Content starts
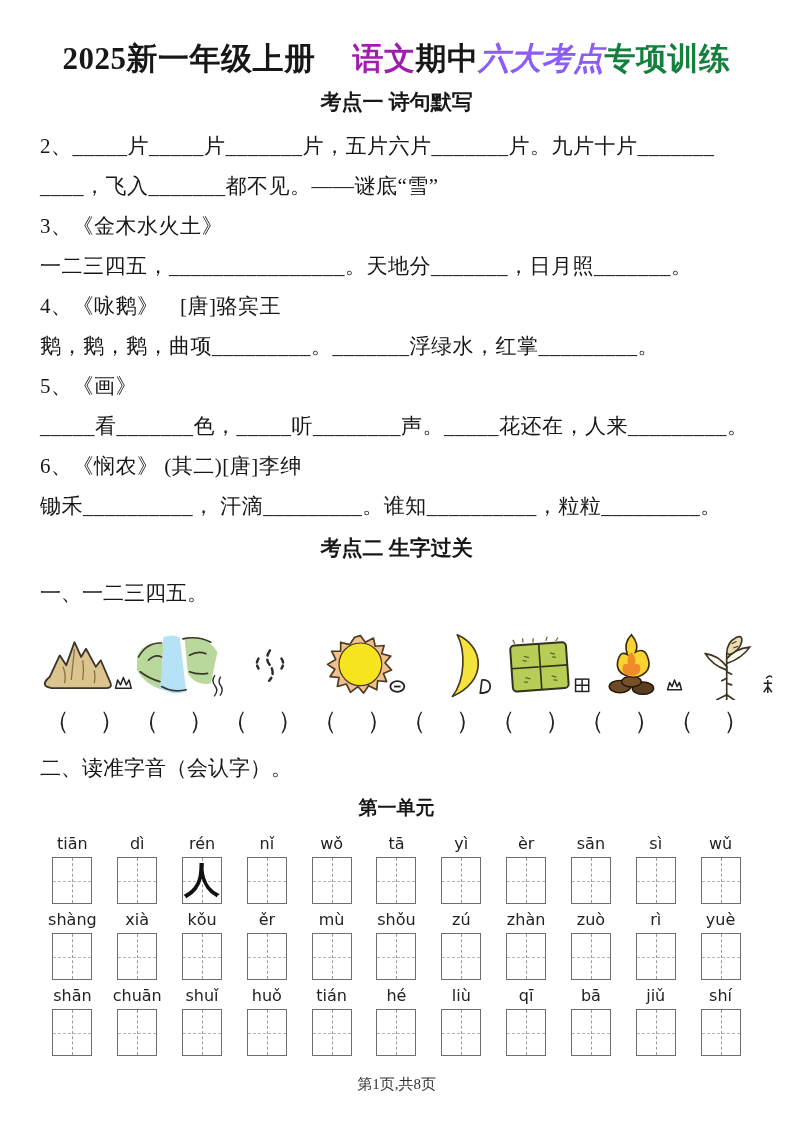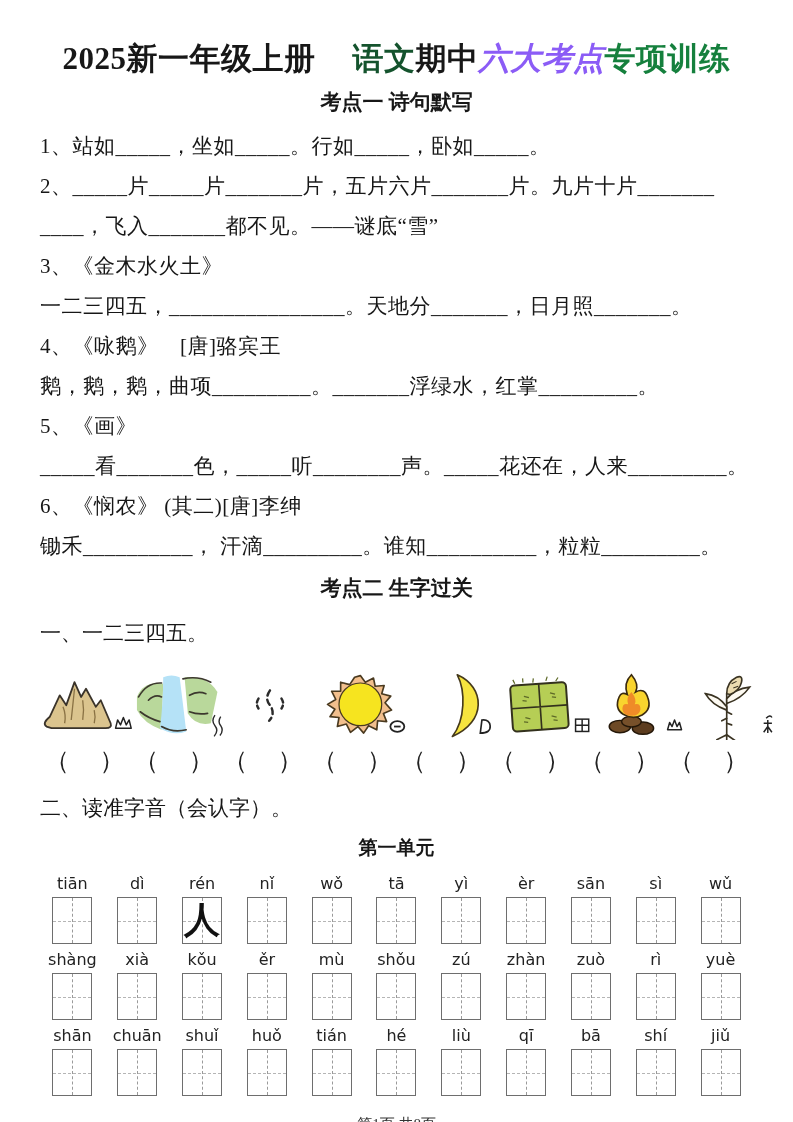--- a/index.html
+++ b/index.html
@@ -37,25 +37,24 @@
   .tzg .vline{position:absolute;top:0;bottom:0;left:50%;border-left:1.5px dashed #9a9a9a;}
   .tzg .ch{position:absolute;left:0;top:0;right:0;bottom:0;display:flex;
     align-items:center;justify-content:center;font-size:36px;font-weight:bold;color:#111;}
   .footer{text-align:center;font-size:15px;color:#333;margin-top:16px;}
 </style>
 </head>
 <body>
 
 <div class="page">
 
-  <h1 class="title"><span style="color: rgb(23, 23, 23);">2025新一年级上册</span><span style="color: #14532d; margin-left: 37px;">语文</span><span style="color: rgb(23, 23, 23);">期中</span><span style="color: #8b5cf6; font-style: italic;">六大考点</span><span style="color: #15803d;">专项训练</span></h1>
+  <h1 class="title"><span style="color: rgb(23, 23, 23);">2025新一年级上册</span><span style="color: #a21caf; margin-left: 37px;">语文</span><span style="color: rgb(23, 23, 23);">期中</span><span style="color: #8b5cf6; font-style: italic;">六大考点</span><span style="color: #15803d;">专项训练</span></h1>
 
   <h2 class="sec-heading">考点一 诗句默写</h2>
 
-  <p class="qline">1、站如_____，坐如_____。行如_____，卧如_____。</p>
   <p class="qline">2、_____片_____片_______片，五片六片_______片。九片十片_______</p>
   <p class="qline">____，飞入_______都不见。——谜底“雪”</p>
   <p class="qline">3、《金木水火土》</p>
   <p class="qline">一二三四五，________________。天地分_______，日月照_______。</p>
   <p class="qline">4、《咏鹅》　[唐]骆宾王</p>
   <p class="qline">鹅，鹅，鹅，曲项_________。_______浮绿水，红掌_________。</p>
   <p class="qline">5、《画》</p>
   <p class="qline">_____看_______色，_____听________声。_____花还在，人来_________。</p>
   <p class="qline">6、《悯农》 (其二)[唐]李绅</p>
   <p class="qline">锄禾__________， 汗滴_________。谁知__________，粒粒_________。</p>
@@ -401,31 +400,31 @@
           </div>
         </div>
         <div class="grid-cell">
           <div class="py">bā</div>
           <div class="tzg">
             <div class="hline"></div>
             <div class="vline"></div>
           </div>
         </div>
         <div class="grid-cell">
+          <div class="py">jiǔ</div>
+          <div class="tzg">
+            <div class="hline"></div>
+            <div class="vline"></div>
+          </div>
+        </div>
+        <div class="grid-cell">
           <div class="py">shí</div>
           <div class="tzg">
             <div class="hline"></div>
             <div class="vline"></div>
           </div>
         </div>
-        <div class="grid-cell">
-          <div class="py">jiǔ</div>
-          <div class="tzg">
-            <div class="hline"></div>
-            <div class="vline"></div>
-          </div>
-        </div>
       </div>
     </div>
 
   <div class="footer">第1页,共8页</div>
 
 </div>
 
 </body></html>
Content ends
Work required — Across the listing above, how many lines include the string "font"? Answer with a single number.

Output — 4